An einem weiteren Tag könnte dann noch einen oder zwei etwas länger Trails in Sequoia (z.B. in den Foothills zu den Marble Falls) oder in Kings Canyon (z.B. der Mist Falls und/ oder Big Stump Trail) wandern.

… vier und mehr Tage im SeKi habt

Habt Ihr vier Tage oder mehr Zeit oder seid Ihr Wiederholungstäter, dann könnt Ihr die o.g. Vorschläge kombinieren oder auch zusätzliche Trails einbauen. Noch mehr als die hier genannten Trails findet Ihr auf der Seite des National Park Service.

Alternativ könnt Ihr Euch auch auf einen der High Sierra Trails wagen (z.B. Alta Peak Trail).

… Ihr Euch an unseren Trips orientieren möchtet

Bei unserer Rundreise durch Kalifornien im Jahr 2018 standen uns zwei halbe und zwei ganze Tage zur Verfügung. In dieser Zeit war folgendes geplant:

Tag 1: Foothills (Übernachtung in Three Rivers)

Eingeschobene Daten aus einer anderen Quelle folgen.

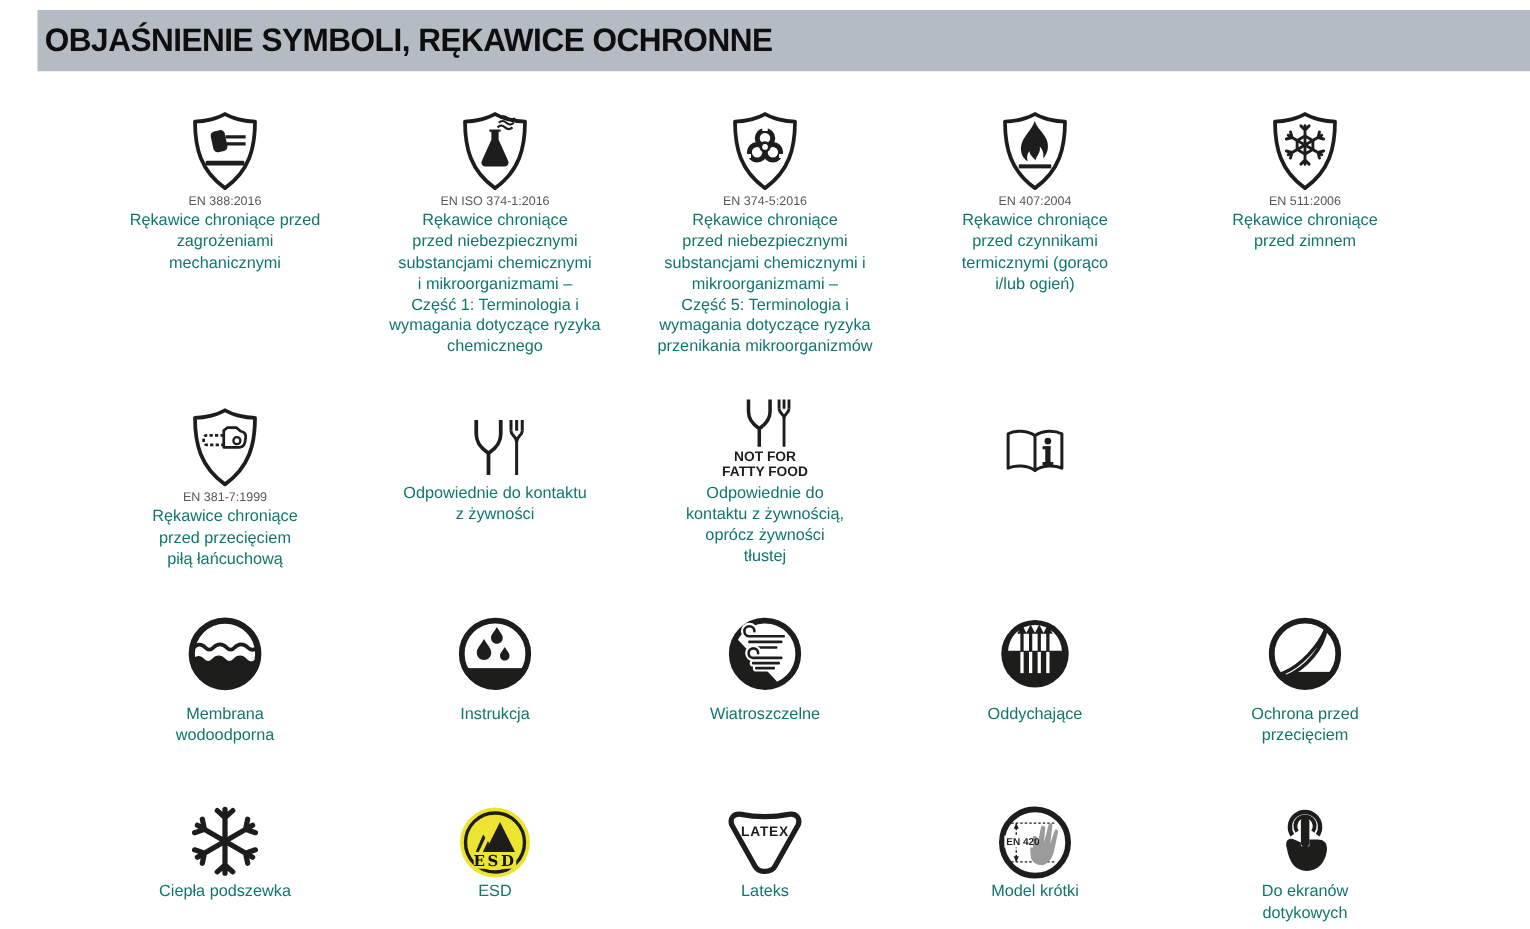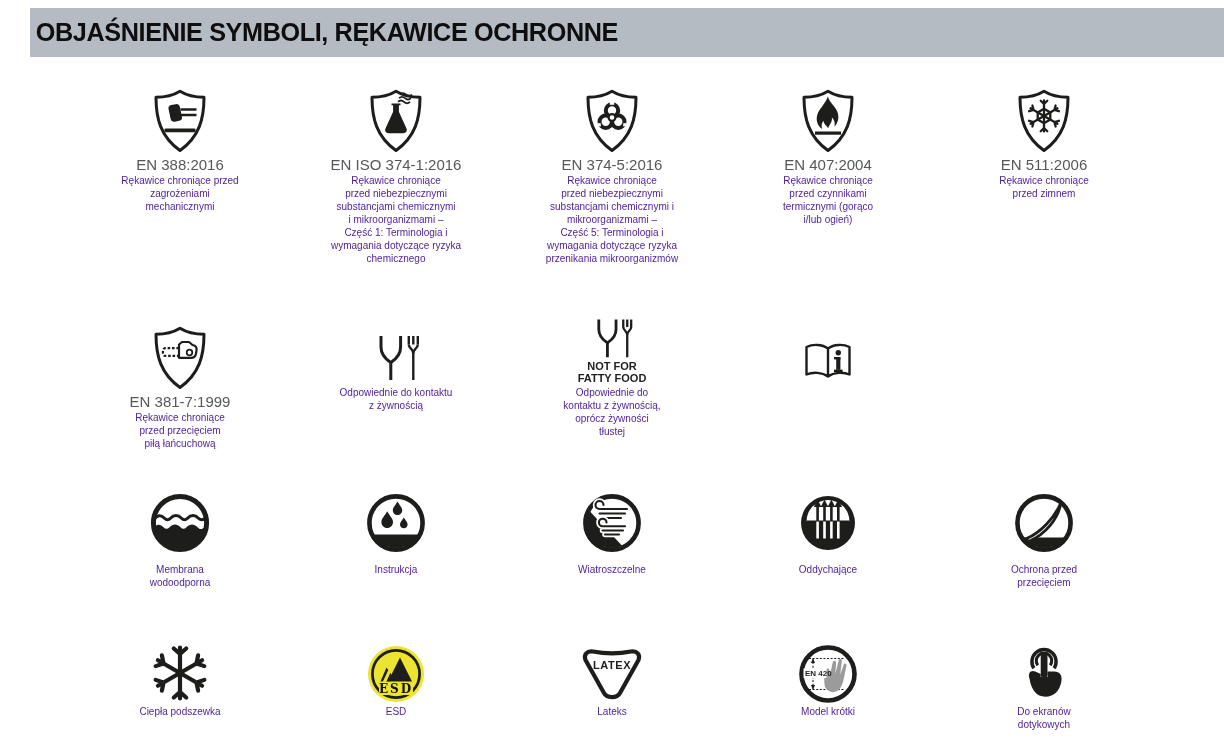"EN 388:2016" .code { font-size: 15px -> 10px }
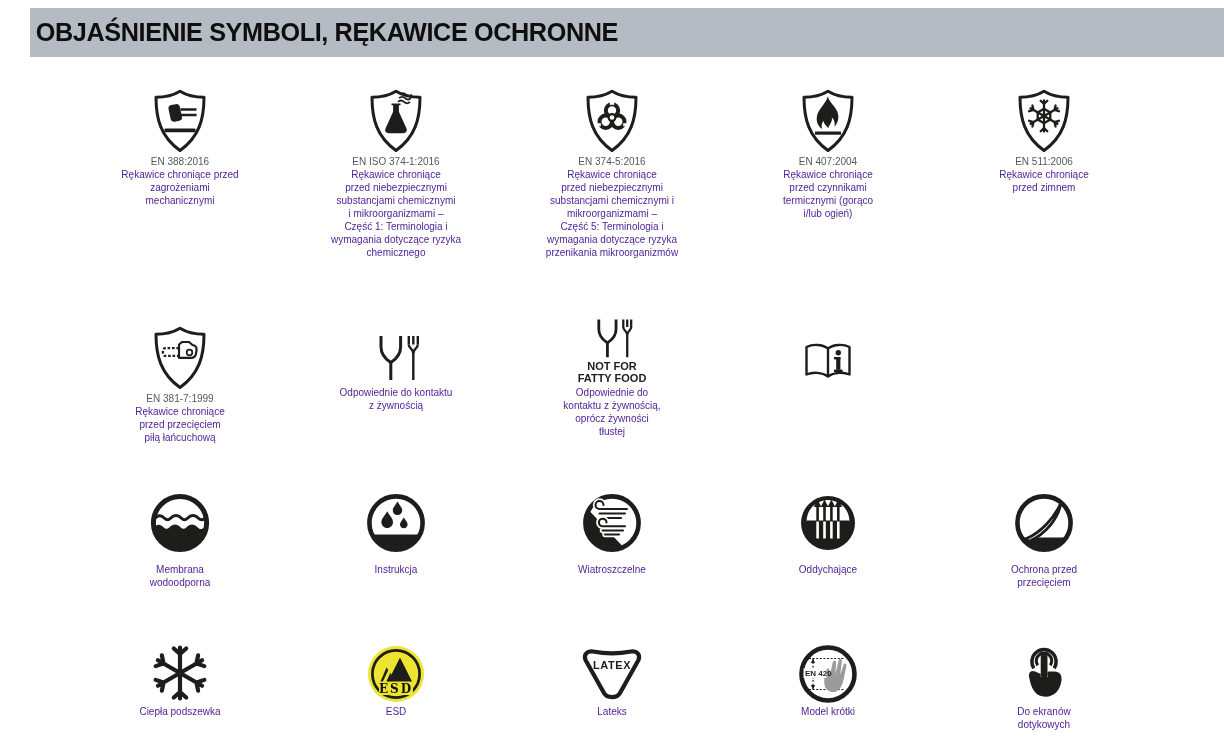"Rękawice chroniące przed" .caption { color: #4c1d95 -> #0f766e; font-size: 10px -> 13px }
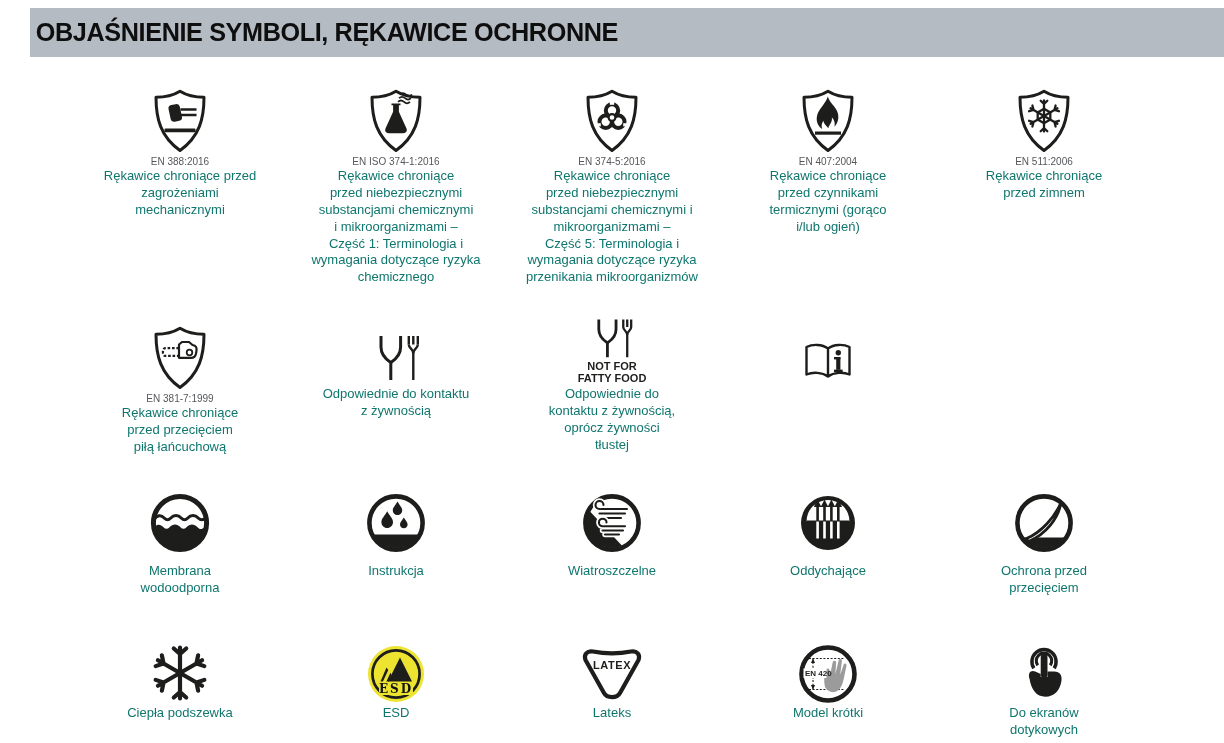"Odpowiednie do kontaktu" div.caption { text: żywnością -> żywności }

Tag 2: Giant Forest (Übernachtung in Three Rivers)

  • Am Generals Highway:
    • Four Guardsmen
    • General Sherman Trail und Congress Loop
    • Tokopah Falls
  • An der Crescent Meadow Road:
    • Parker Group
    • Tunnel Log
    • Crescent Meadows
    • Hanging Rock Trail
    • Moro Rock

Tag 3: Giant Forest/ Wolverton (Übernachtung in Grant Grove)

Tag 4: Auf dem Generals Highway durch den Kings Canyon National Park (Übernachtung in Cedar Grove)

  • General-Grant Tree (Grant Grove)
  • Buena Vista Peak Trail (Grant Grove)
  • Buck Rock Fire Lookout (Sequoia National Forest)
  • Panoramic Point (Grant Grove)
  • Kings Canyon Scenic Drive mit Grizzly und Roaring River Falls 
  • Zumwalt Meadow Trail (Cedar Grove)

Tag 5: Kings Canyon National Park (Übernachtung in Fresno)

  • Mist Falls Trail (Cedar Grove)
  • Big Stump Loop Trail (Grant Grove)

Außer Acht gelassen haben wir die Crystal Cave, da wir aufgrund unserer Besuche in den Mammoth Caves und Carlsbad Cavern wahrscheinlich die beeindruckendsten Höhlen bereits gesehen und genug Höhlenerfahrung gesammelt haben. Auch nicht besichtigt haben wir das Giant Foret Museum, das sehr toll sein soll. Wir sind aber einfach lieber draußen.

Ansonsten hat die Route für die insgesamt 4 Tage gut gepasst und war auch nicht zu stressig. In Fresno sind wir dann gegen 16.00 Uhr angekommen und hatten noch genügend Zeit für Einkaufen und WLAN (da es in Three Rivers und im Park oft nur sporadisch und/ oder langsam gab).

Und jetzt bleibt nur noch eins zu wünschen: Viel Spaß in SeKi!